AfD z kolei twierdzi, że kraj musi bardziej skupić się na polepszaniu warunków życia rodzimych talentów. Jej rzecznik ekonomiczny Leif-Erik Holm powiedział TylkoGliwice, że co roku Niemcy opuszcza 270 000 wykwalifikowanych pracowników. To punkt, który większość jej przeciwników i Bundesbanku uznaje — po prostu nie traktują tego jako alternatywy dla imigracji.

„Wysoka imigracja nie powoduje automatycznie wzrostu gospodarczego” – powiedział Holm. „Od lat mamy rekordowe liczby imigrantów, ale nasza gospodarka wciąż się kurczy, a niedobór umiejętności we wszystkich zawodach nie został zmniejszony”. Twierdził, że dzieje się tak, „ponieważ duża część tej imigracji trafia do systemu socjalnego, a nie na rynek pracy”.

Część problemu Nagela i Bundesbanku polega na tym, że inne, łatwo rozpoznawalne alternatywy dla załatania luki w sile roboczej po prostu nie są zwycięzcami w głosowaniu. Wydłużenie tygodnia pracy jest sprzeczne z długoletnimi aspiracjami SPD, w szczególności (sondaż opinii publicznej, który mówi, że Niemcy chętnie zmniejszyliby imigrację, pracując dłużej, nie został jeszcze opublikowany). Kolejne rządy zwlekały z podniesieniem wieku emerytalnego, który ma stopniowo wzrastać do 67 lat do 2031 r.

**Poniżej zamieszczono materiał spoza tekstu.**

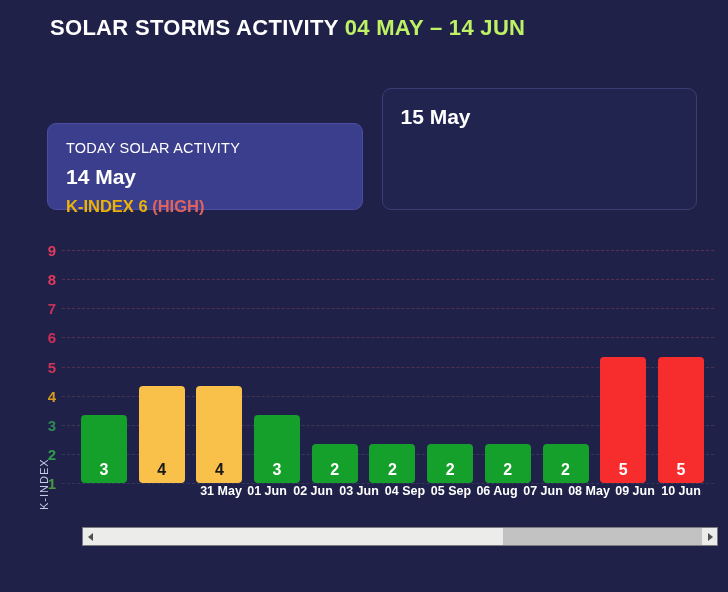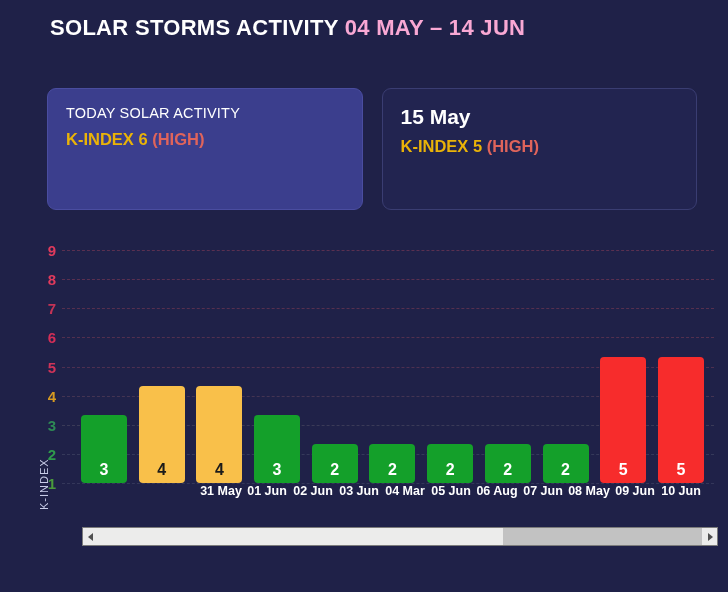--- a/index.html
+++ b/index.html
@@ -32,7 +32,7 @@
     white-space: nowrap;
   }
   .header .title-main { color: #ffffff; }
-  .header .title-range { color: #f9a8d4; margin-left: 6px; }
+  .header .title-range { color: #bef264; margin-left: 6px; }
 
   
   .cards {

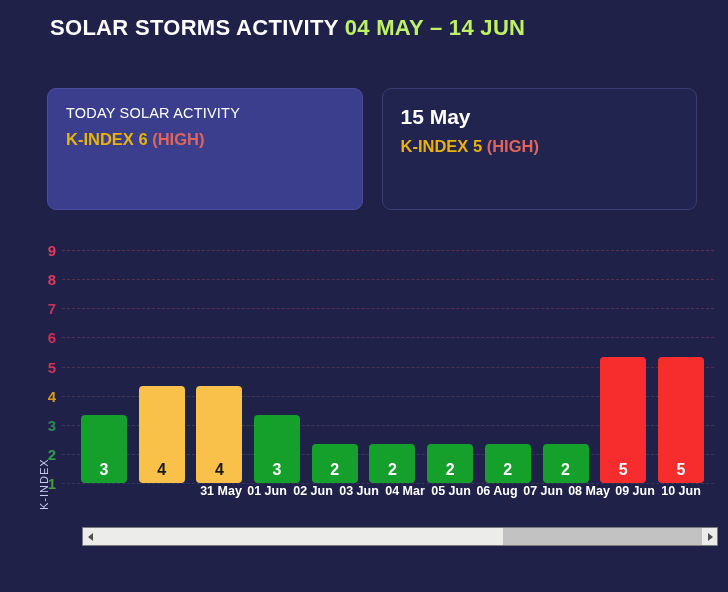--- a/index.html
+++ b/index.html
@@ -53,6 +53,7 @@
   .card.active {
     background: #3b3e8d;
     border: 1px solid #4a4da0;
+    margin-top: 35px;
   }
   .card.inactive {
     background: #222450;

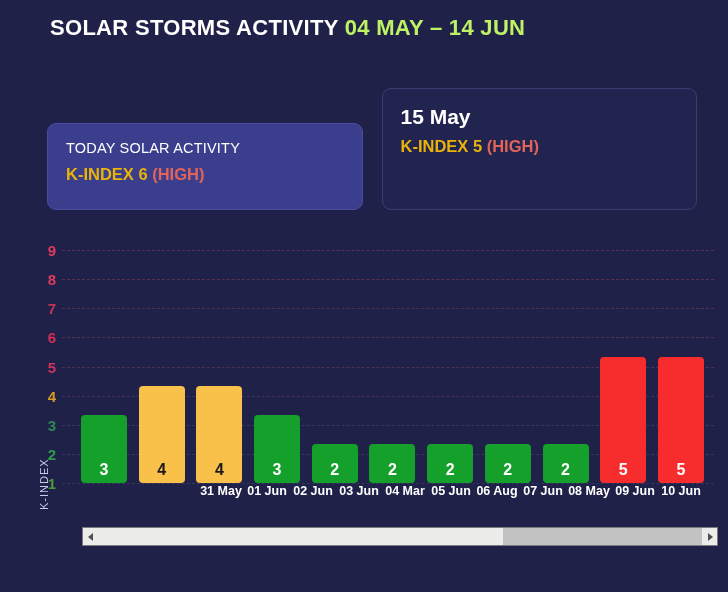--- a/index.html
+++ b/index.html
@@ -252,10 +252,6 @@
 
     <div class="card inactive">
       <div class="card-date">15 May</div>
-      <div class="card-kindex">
-        <span class="k-val">K-INDEX 5</span>
-        <span class="k-sev">(HIGH)</span>
-      </div>
     </div>
 
   </div>

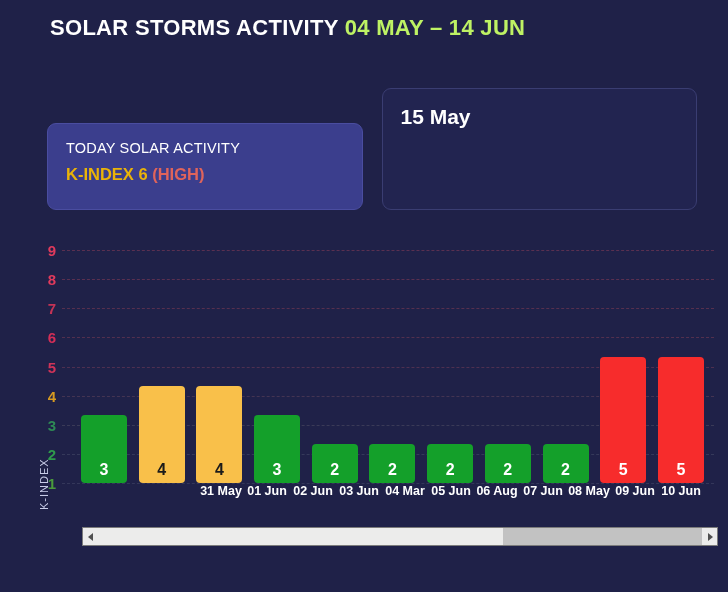--- a/index.html
+++ b/index.html
@@ -244,6 +244,7 @@
 
     <div class="card active">
       <div class="card-label">TODAY SOLAR ACTIVITY</div>
+      <div class="card-date">14 May</div>
       <div class="card-kindex">
         <span class="k-val">K-INDEX 6</span>
         <span class="k-sev">(HIGH)</span>

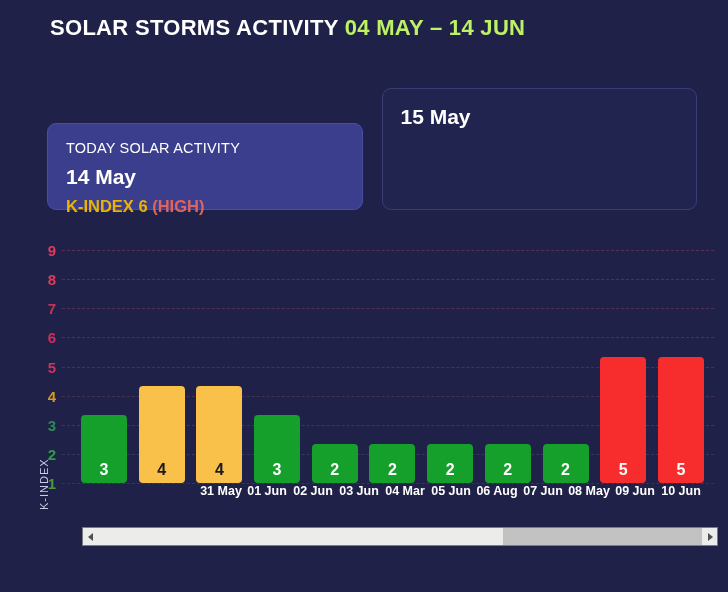--- a/index.html
+++ b/index.html
@@ -347,7 +347,7 @@
         <div class="x-tick">01 Jun</div>
         <div class="x-tick">02 Jun</div>
         <div class="x-tick">03 Jun</div>
-        <div class="x-tick">04 Mar</div>
+        <div class="x-tick">04 Sep</div>
         <div class="x-tick">05 Jun</div>
         <div class="x-tick">06 Aug</div>
         <div class="x-tick">07 Jun</div>

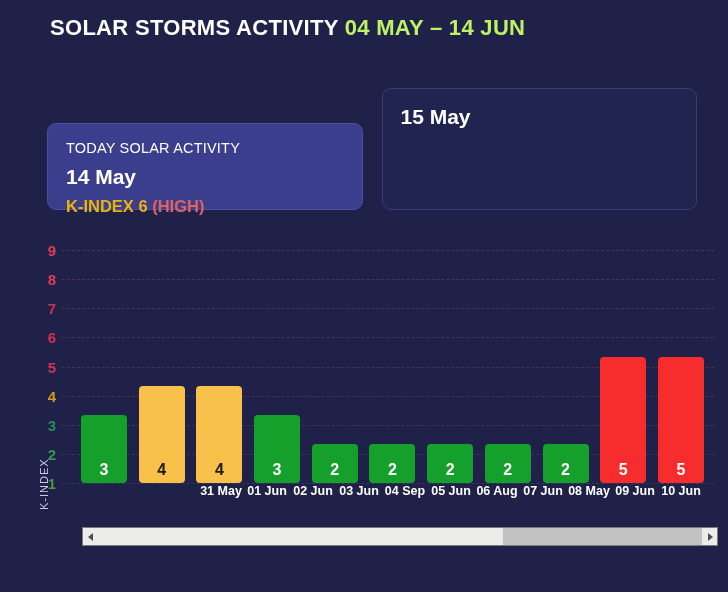--- a/index.html
+++ b/index.html
@@ -348,7 +348,7 @@
         <div class="x-tick">02 Jun</div>
         <div class="x-tick">03 Jun</div>
         <div class="x-tick">04 Sep</div>
-        <div class="x-tick">05 Jun</div>
+        <div class="x-tick">05 Sep</div>
         <div class="x-tick">06 Aug</div>
         <div class="x-tick">07 Jun</div>
         <div class="x-tick">08 May</div>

W rezultacie coraz więcej firm po prostu przyznaje się do porażki. Nawet krajowy mistrz produkcji samochodów, Volkswagen, przyznał wcześniej w tym tygodniu, że nie może pogodzić się z kwadraturą koła, zadowalając swoich klientów i niemiecką siłę roboczą, która przyzwyczaiła się do premii za niedobór siły roboczej. Teraz rozważa zamknięcie niemieckich zakładów po raz pierwszy w swojej historii.

Sewing z Deutsche Bank podkreślił tę tezę na konferencji w Brukseli w środę, mówiąc: „Większy wzrost w Niemczech nastąpi tylko wtedy, gdy zmienimy również nasze podejście do pracy; jeśli będziemy gotowi pracować inaczej, ale ogólnie rzecz biorąc, pracować więcej i ciężej”.

Sewing stwierdził, że obywatele UE pracują średnio około 34 godzin tygodniowo, podczas gdy w Niemczech pracuje ich około 28.

„Nie damy rady, mając średnio 28 godzin pracy tygodniowo i emeryturę na poziomie 63 godzin” – powiedział.